One way to restructure you code is to change Blah into this

struct Blahs<T> {
    values: RefCell<Vec<BlahInner<T>>>
}

enum BlahInner<T> {
    Value(T),
    Next(usize)
}

You can then implement get_ref like so playground

I'm implementing something similar to https://blog.janestreet.com/breaking-down-frp/ 's

val join: 'a signal signal -> 'a signal

'a signal ends up being involving a RefCell<T>

The 'a signal signal ends up being a nested RefCell

FRP is all about avoiding shared mutable state. Why did you think you need a RefCell for it?

Using FRP is all about avoiding shared mutable state.

I'm implementing a FRP engine, the par that evaluates the "pure, functional" abstraction.

Thank you for the detailed solution. This solves the problem I stated but not the problem I wanted to state.
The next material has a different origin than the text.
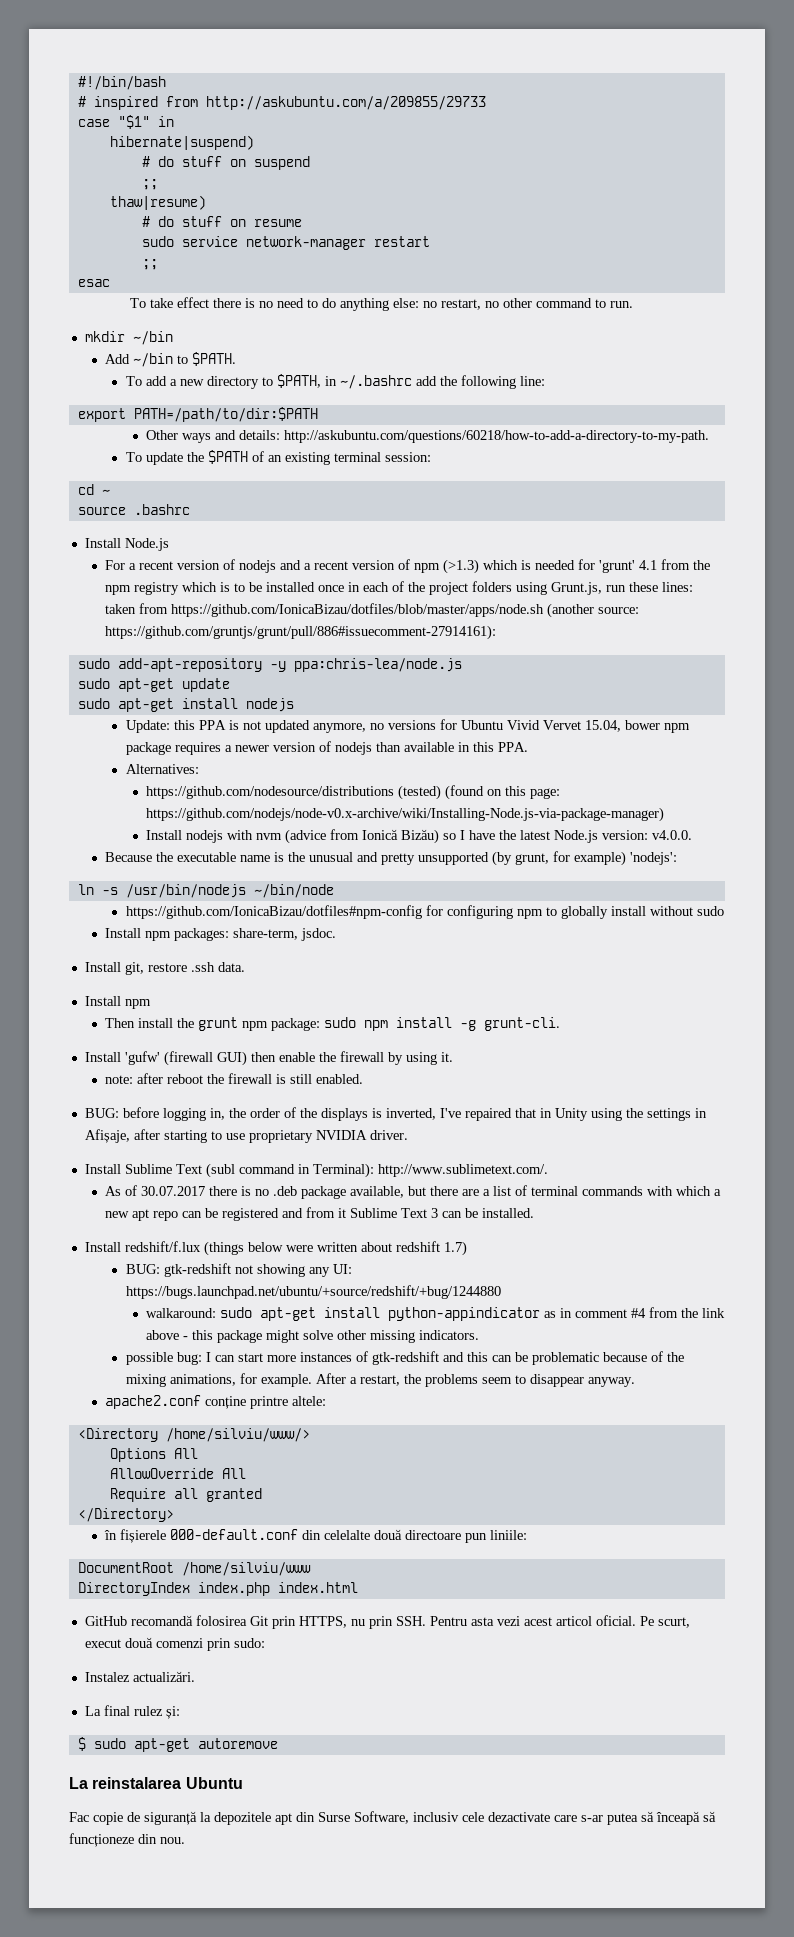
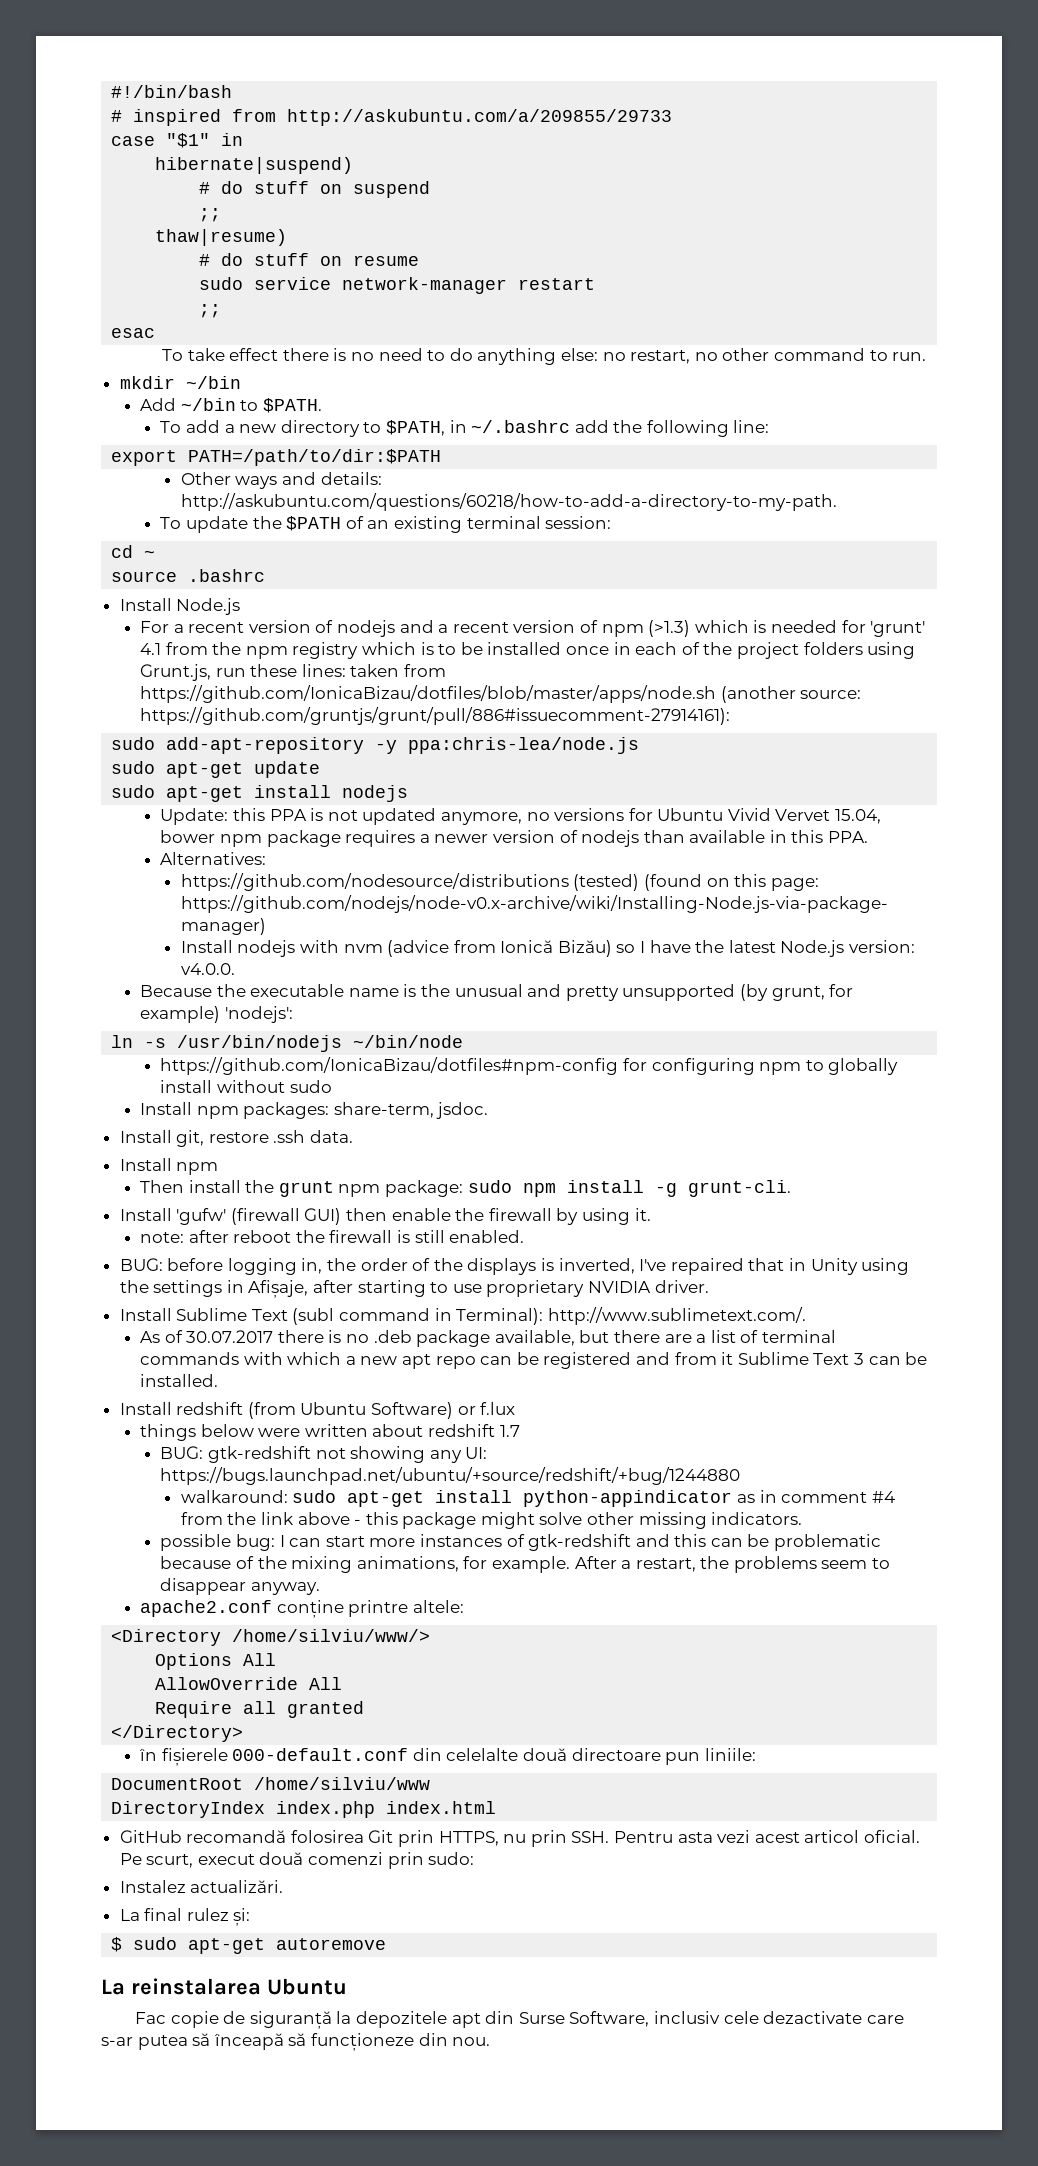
- Install redshift/f.lux (things below were written about redshift 1.7)
+ Install redshift (from Ubuntu Software) or f.lux
+ things below were written about redshift 1.7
I need to figure out how to better phrase my requirements.

You could return a tuple with both the inner and the outer ref, so the outer one doesn't die too early, which is your problem.

Unfortunately such a tuple is not possible because one would be a borrow of the other, making it a self-referential type.

For what is worth, the following works:

use ::core::cell::{RefCell, RefMut};

fn foo<T> (x: &'_ RefCell<T>) -> RefMut<T>
{
    x.borrow_mut()
}

fn foo2<T> (x: &'_ RefCell<RefCell<T>>) -> RefMut<T>
{
    RefMut::map(x.borrow_mut(), RefCell::get_mut)
}
1 Like

I'm not sure I can make it work using RefMut (i.e. might be borrowing it twice). However, the fact that this works at all is intriguing.

1 Like

Because the RefCell::get_mut doesn't acquire any lock. It's a simple projection from unique reference to unique reference, which is guaranteed to be succeed and sound.

Ahh, right. The address of the pointer would change. Thanks for pointing that out. I was somehow thinking about both pointers being independent, which isn't the case.